**WHAT YOU WILL DO**: From the line containing "Vzmet OPEL Omega" down to the final line of the entries below, restate each line word for word and add nothing.

START SUPPLIED MATERIAL

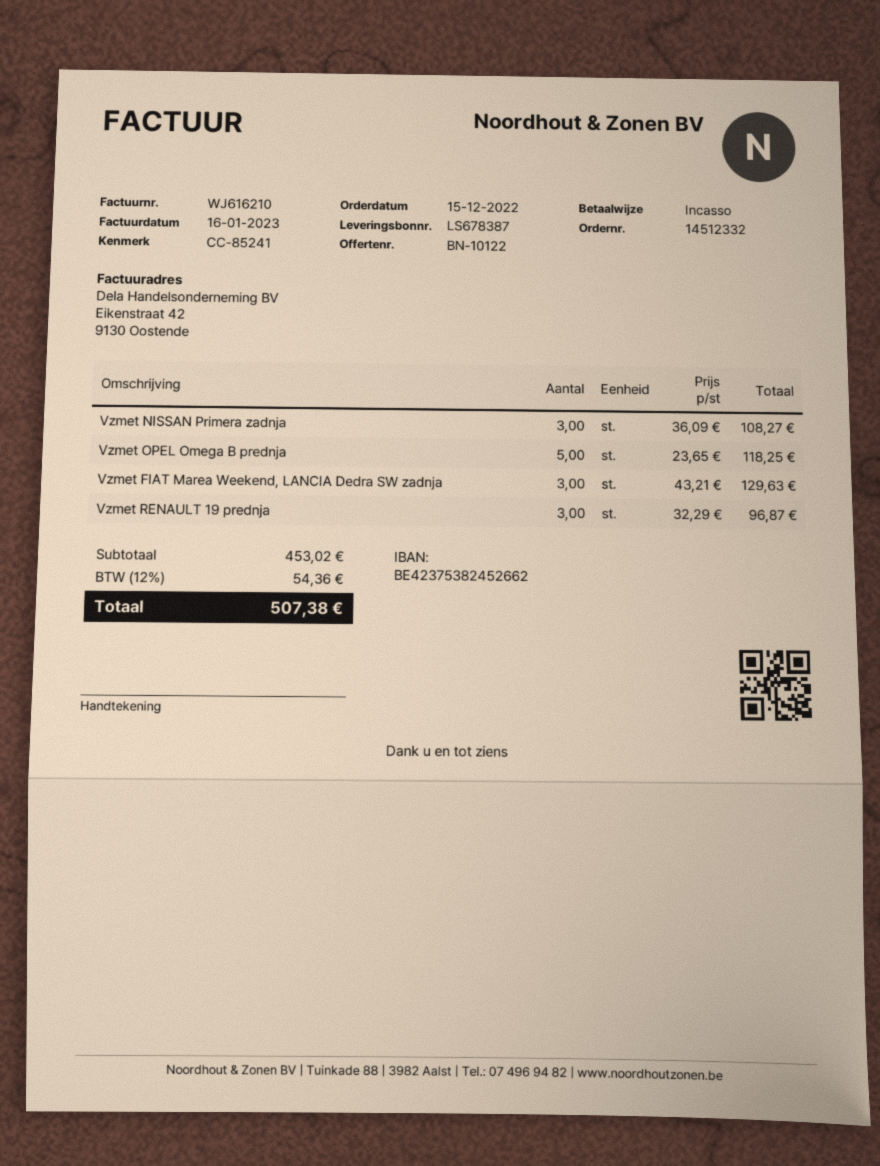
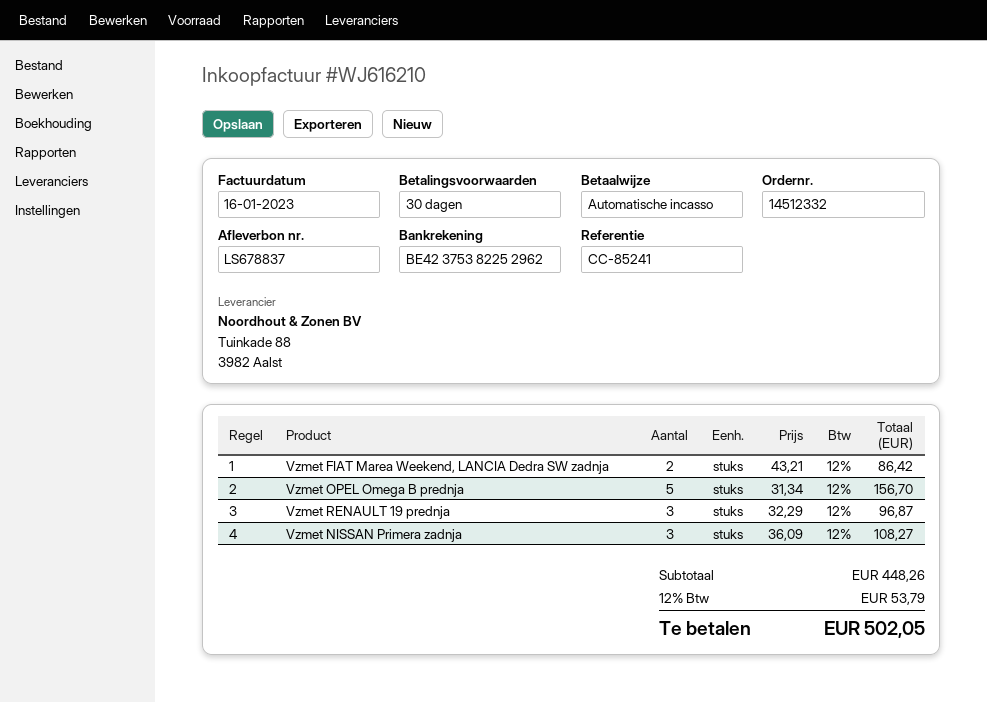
delivery note number: LS678387 -> LS678837
bank account: BE42375382452662 -> BE42375382252962
Vzmet OPEL Omega B prednja: 5 x 23.65 = 118.25 -> 5 x 31.34 = 156.70
Vzmet FIAT Marea Weekend, LANCIA Dedra SW zadnja: 3 x 43.21 = 129.63 -> 2 x 43.21 = 86.42
subtotal: 453.02 -> 448.26
tax: 12% = 54.36 -> 12% = 53.79
total: 507.38 -> 502.05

END SUPPLIED MATERIAL

**EXPECTED ANSWER**:
Vzmet OPEL Omega B prednja: 5 x 23.65 = 118.25 -> 5 x 31.34 = 156.70
Vzmet FIAT Marea Weekend, LANCIA Dedra SW zadnja: 3 x 43.21 = 129.63 -> 2 x 43.21 = 86.42
subtotal: 453.02 -> 448.26
tax: 12% = 54.36 -> 12% = 53.79
total: 507.38 -> 502.05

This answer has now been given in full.